* How to complete this task
Scan the entries for the word "pointer", and copy every line where it appears.
-- Opening Marker --
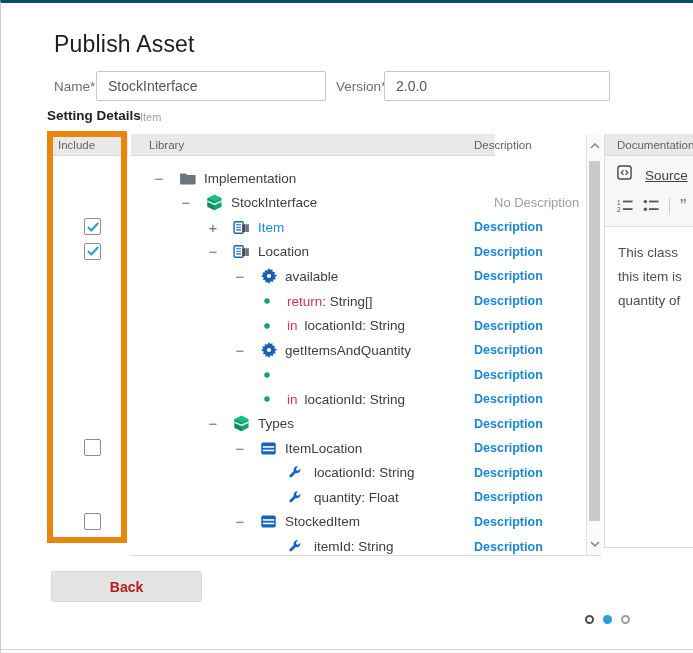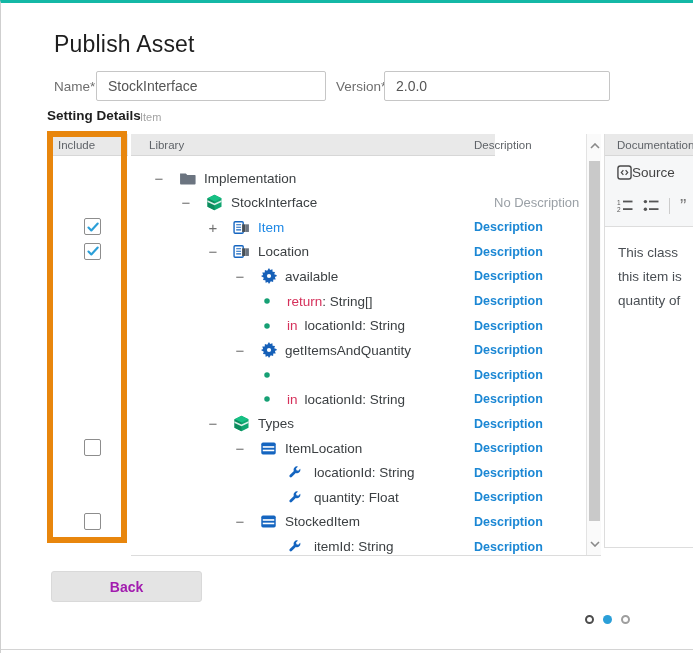--- a/index.html
+++ b/index.html
@@ -6,7 +6,7 @@
   html,body { background:#fff; }
   body { font-family:"Liberation Sans", sans-serif; }
   .dialog { position:relative; width:693px; height:653px; background:#fff;
-            border-top:3px solid #14b8a6; border-left:1px solid #cfcfcf; overflow:hidden; }
+            border-top:3px solid #0c4a6e; border-left:1px solid #cfcfcf; overflow:hidden; }
   .bottom-edge { position:absolute; left:0; top:646px; width:693px; height:1px; background:#d4d4d4; }
 
   .title { position:absolute; left:53px; top:28px; font-size:23px; color:#1e1e1e; font-weight:500; letter-spacing:.2px; }

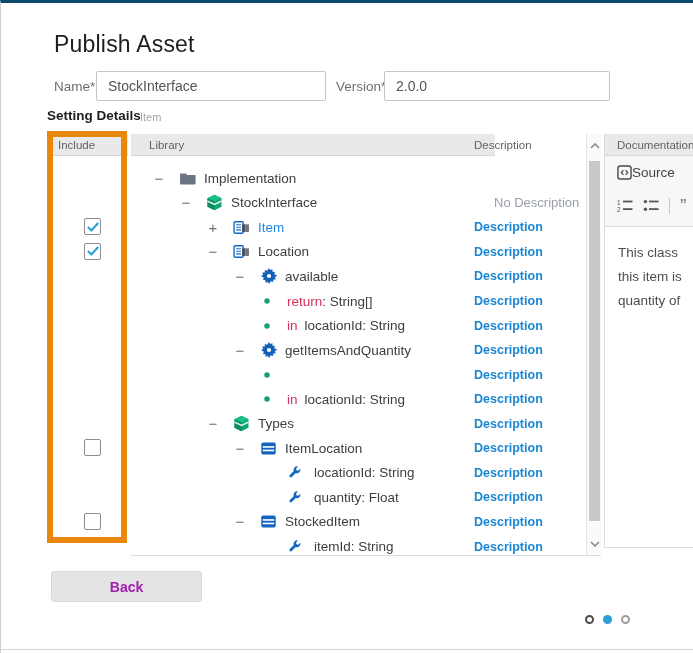--- a/index.html
+++ b/index.html
@@ -57,8 +57,8 @@
   .doc-header { height:22px; background:#e9e9e9; border-bottom:1px solid #d7d7d7; font-size:11.5px; color:#5f6368;
                 line-height:22px; padding-left:12px; white-space:nowrap; overflow:hidden; }
   .doc-tools { height:71px; background:#f6f7f8; border-bottom:1px solid #ddd; position:relative; }
-  .source-btn { position:absolute; left:12px; top:9px; display:flex; align-items:flex-start; gap:0;
-                font-size:13.5px; color:#444; cursor:pointer; white-space:nowrap; }
+  .source-btn { position:absolute; left:12px; top:9px; display:flex; align-items:flex-end; gap:13px;
+                font-size:13.5px; color:#444; cursor:pointer; white-space:nowrap;text-decoration:underline; }
   .fmt-row { position:absolute; left:12px; top:42px; display:flex; align-items:center; gap:10px; }
   .fmt-btn { cursor:pointer; display:flex; }
   .fmt-div { width:1px; height:16px; background:#ccc; }

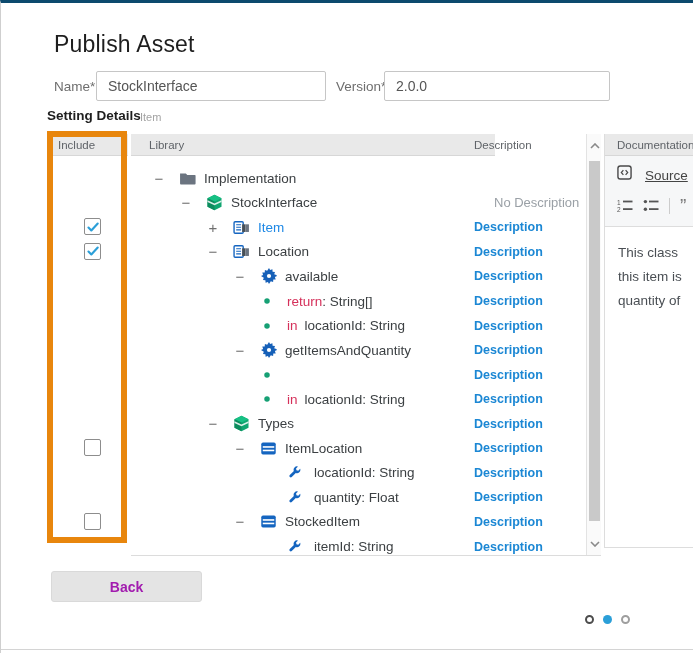--- a/index.html
+++ b/index.html
@@ -72,7 +72,7 @@
 
   .back-btn { position:absolute; left:50px; top:568px; width:151px; height:31px; background:#e4e4e4;
               border:1px solid #d9d9d9; border-radius:3px; font-family:"Liberation Sans", sans-serif;
-              font-size:14px; font-weight:bold; color:#a21caf; cursor:pointer; }
+              font-size:14px; font-weight:bold; color:#b91c1c; cursor:pointer; }
   .dots { position:absolute; left:584px; top:612px; display:flex; gap:9px; align-items:center; }
   .dot { width:9px; height:9px; border-radius:50%; cursor:pointer; }
   .dot-active { background:#2b9fd8; }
-- Closing Marker --
* Task response
-                font-size:13.5px; color:#444; cursor:pointer; white-space:nowrap; }
+                font-size:13.5px; color:#444; cursor:pointer; white-space:nowrap;text-decoration:underline; }
   .fmt-btn { cursor:pointer; display:flex; }
-              font-size:14px; font-weight:bold; color:#a21caf; cursor:pointer; }
+              font-size:14px; font-weight:bold; color:#b91c1c; cursor:pointer; }
   .dot { width:9px; height:9px; border-radius:50%; cursor:pointer; }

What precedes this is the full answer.